(Beginning of PROVIDED RECORDS)

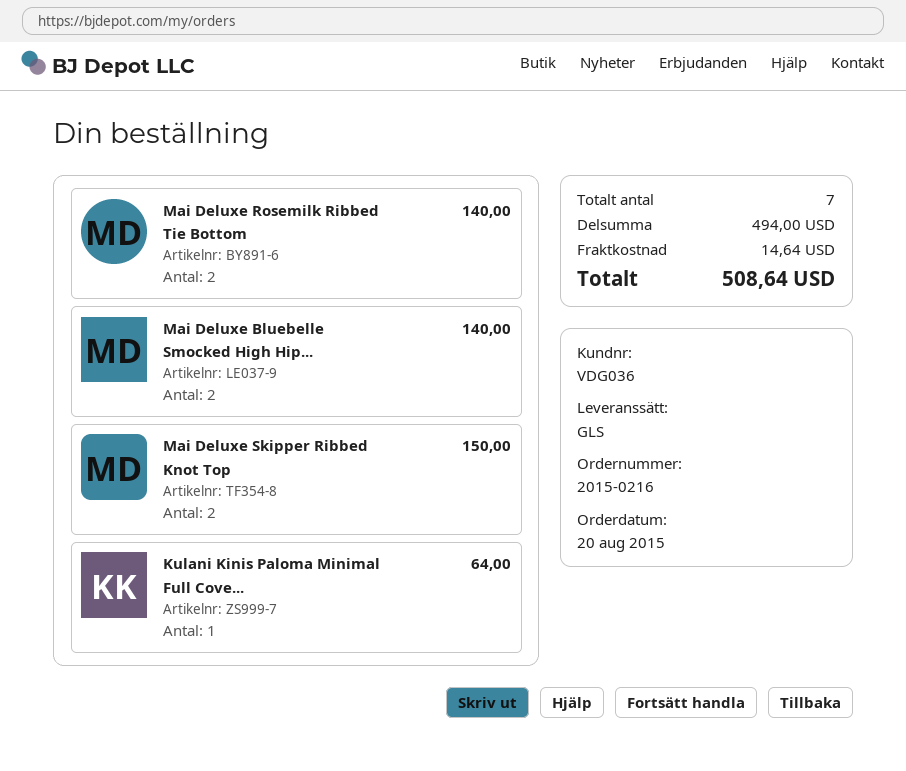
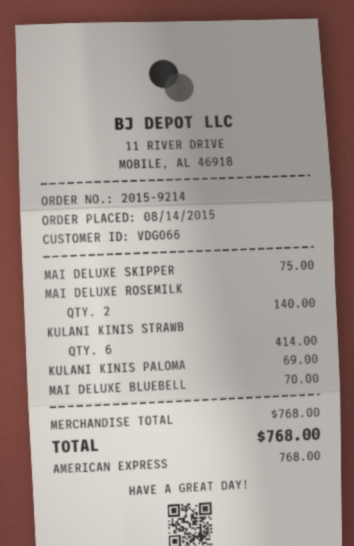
order number: 2015-0216 -> 2015-9214
order date: 2015-08-20 -> 2015-08-14
customer number: VDG036 -> VDG066
Mai Deluxe Bluebelle Smocked High Hip...: 2 for 140.00 -> 1 for 70.00
Mai Deluxe Skipper Ribbed Knot Top: 2 for 150.00 -> 1 for 75.00
Kulani Kinis Paloma Minimal Full Cove...: 1 for 64.00 -> 1 for 69.00
KULANI KINIS STRAWB: none -> 6 for 414.00
subtotal: 494.00 -> 768.00
shipping: 14.64 -> none
total: 508.64 -> 768.00

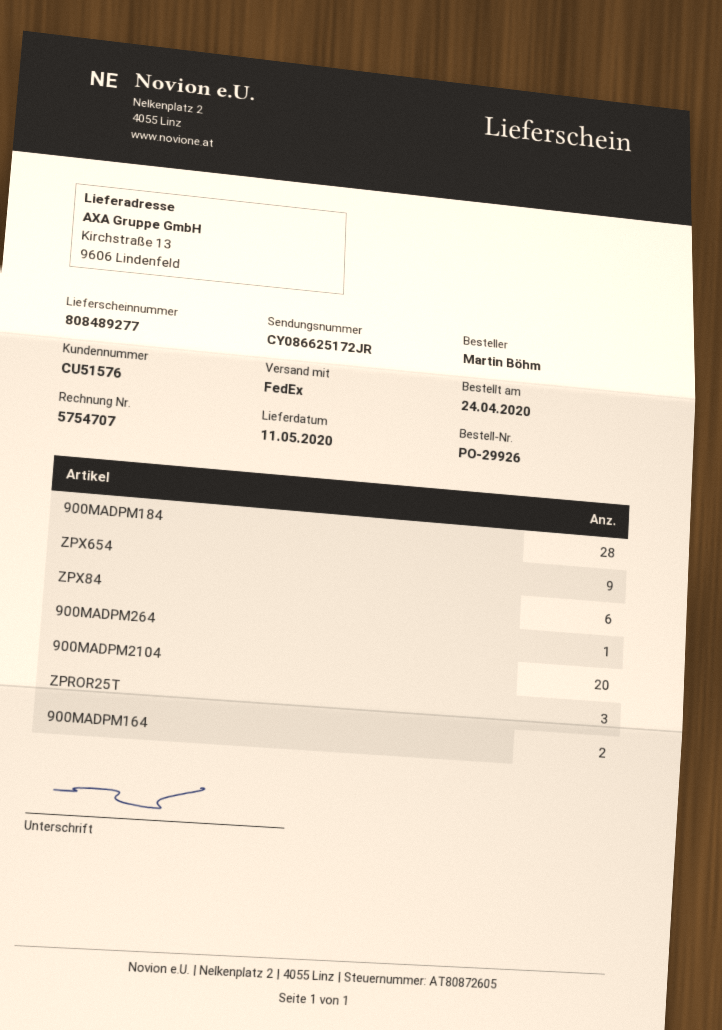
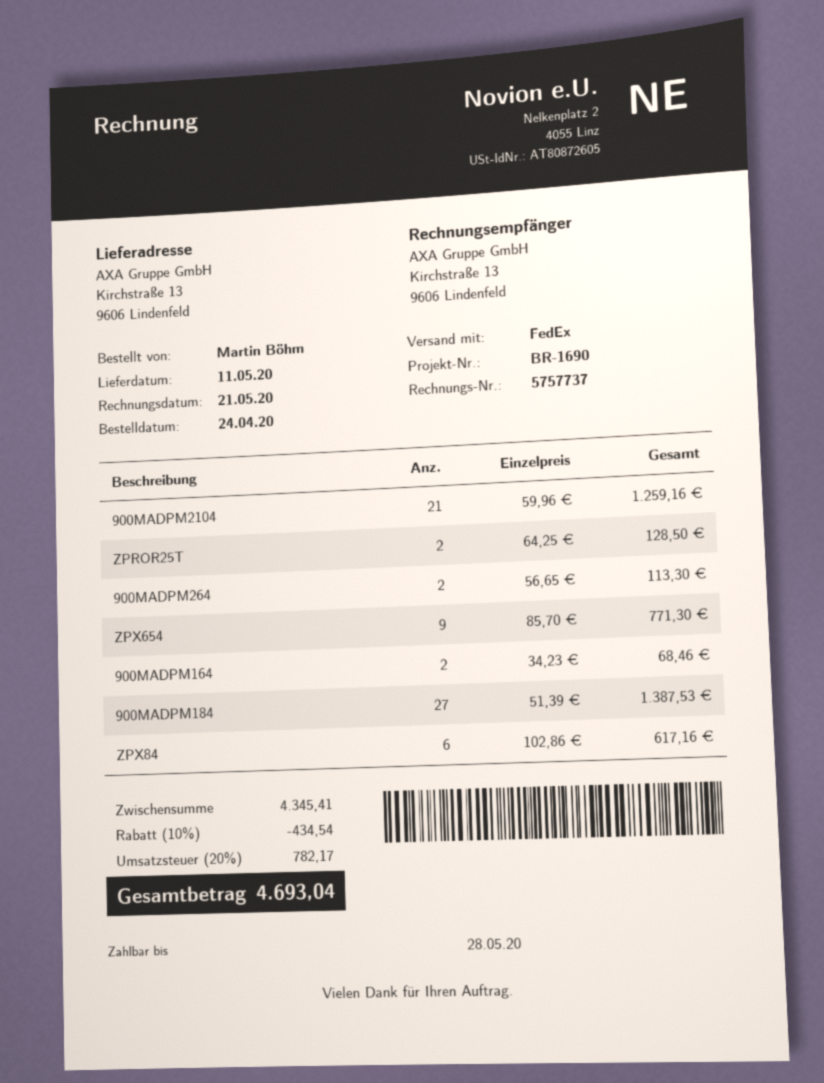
invoice number: 5754707 -> 5757737
900MADPM184: 28 -> 27
900MADPM264: 1 -> 2
900MADPM2104: 20 -> 21
ZPROR25T: 3 -> 2

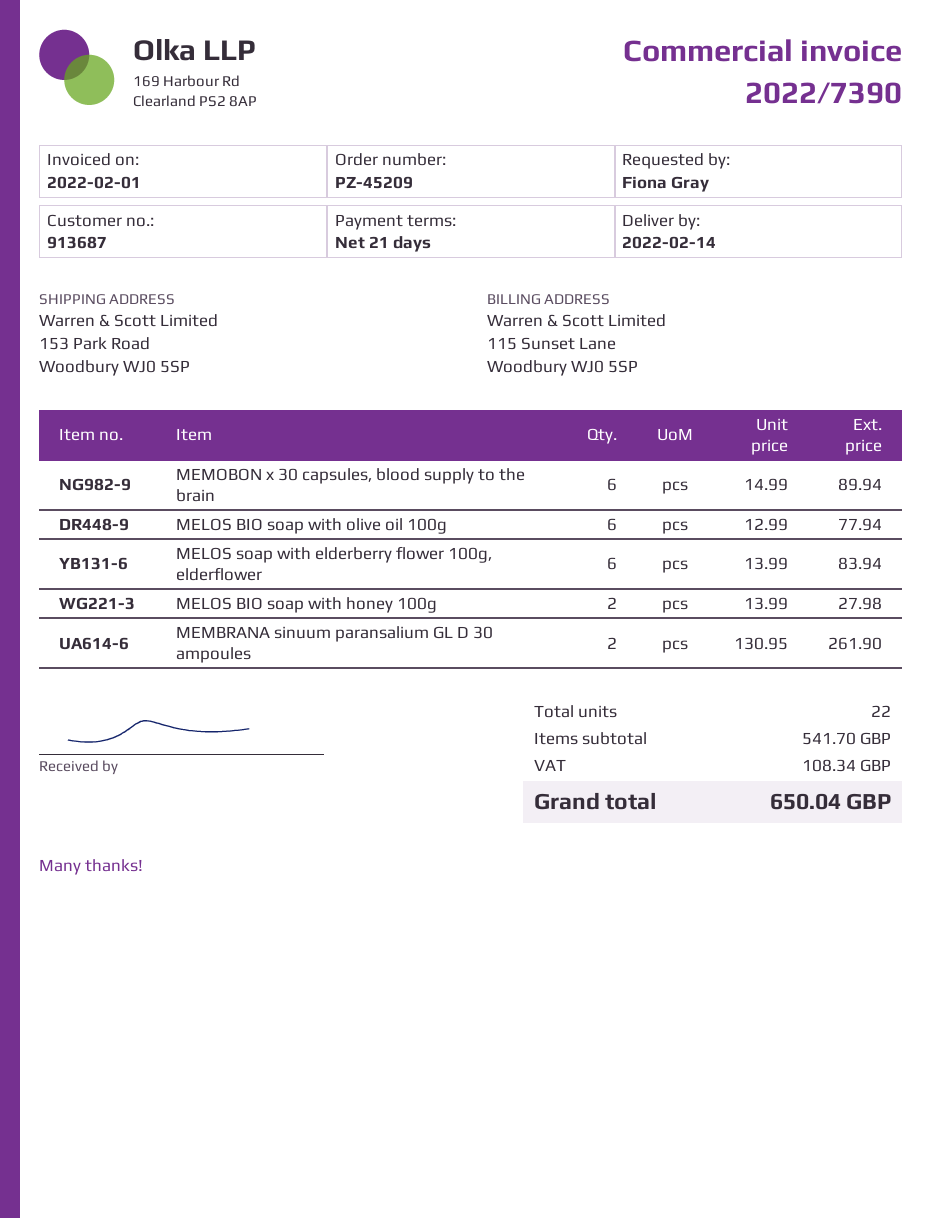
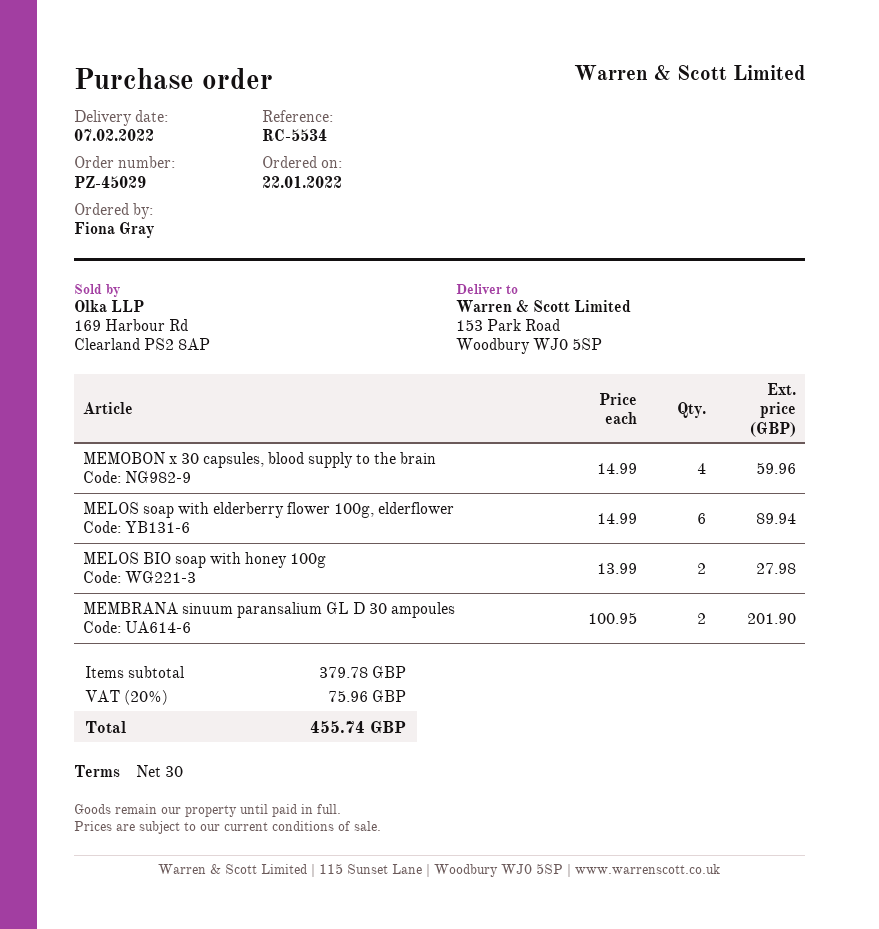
order number: PZ-45209 -> PZ-45029
delivery date: 2022-02-14 -> 2022-02-07
payment terms: 21 days -> 30 days
MEMOBON x 30 capsules, blood supply to the brain: 6 x 14.99 = 89.94 -> 4 x 14.99 = 59.96
MELOS BIO soap with olive oil 100g: 6 x 12.99 = 77.94 -> none
MELOS soap with elderberry flower 100g, elderflower: 6 x 13.99 = 83.94 -> 6 x 14.99 = 89.94
MEMBRANA sinuum paransalium GL D 30 ampoules: 2 x 130.95 = 261.90 -> 2 x 100.95 = 201.90
subtotal: 541.70 -> 379.78
tax: 108.34 -> 75.96
total: 650.04 -> 455.74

(End of PROVIDED RECORDS)

* _EXERCISE DESCRIPTION_
Retype the data exactly; images stay out.

* _EXERCISE SOLUTION_
order number: 2015-0216 -> 2015-9214
order date: 2015-08-20 -> 2015-08-14
customer number: VDG036 -> VDG066
Mai Deluxe Bluebelle Smocked High Hip...: 2 for 140.00 -> 1 for 70.00
Mai Deluxe Skipper Ribbed Knot Top: 2 for 150.00 -> 1 for 75.00
Kulani Kinis Paloma Minimal Full Cove...: 1 for 64.00 -> 1 for 69.00
KULANI KINIS STRAWB: none -> 6 for 414.00
subtotal: 494.00 -> 768.00
shipping: 14.64 -> none
total: 508.64 -> 768.00

invoice number: 5754707 -> 5757737
900MADPM184: 28 -> 27
900MADPM264: 1 -> 2
900MADPM2104: 20 -> 21
ZPROR25T: 3 -> 2

order number: PZ-45209 -> PZ-45029
delivery date: 2022-02-14 -> 2022-02-07
payment terms: 21 days -> 30 days
MEMOBON x 30 capsules, blood supply to the brain: 6 x 14.99 = 89.94 -> 4 x 14.99 = 59.96
MELOS BIO soap with olive oil 100g: 6 x 12.99 = 77.94 -> none
MELOS soap with elderberry flower 100g, elderflower: 6 x 13.99 = 83.94 -> 6 x 14.99 = 89.94
MEMBRANA sinuum paransalium GL D 30 ampoules: 2 x 130.95 = 261.90 -> 2 x 100.95 = 201.90
subtotal: 541.70 -> 379.78
tax: 108.34 -> 75.96
total: 650.04 -> 455.74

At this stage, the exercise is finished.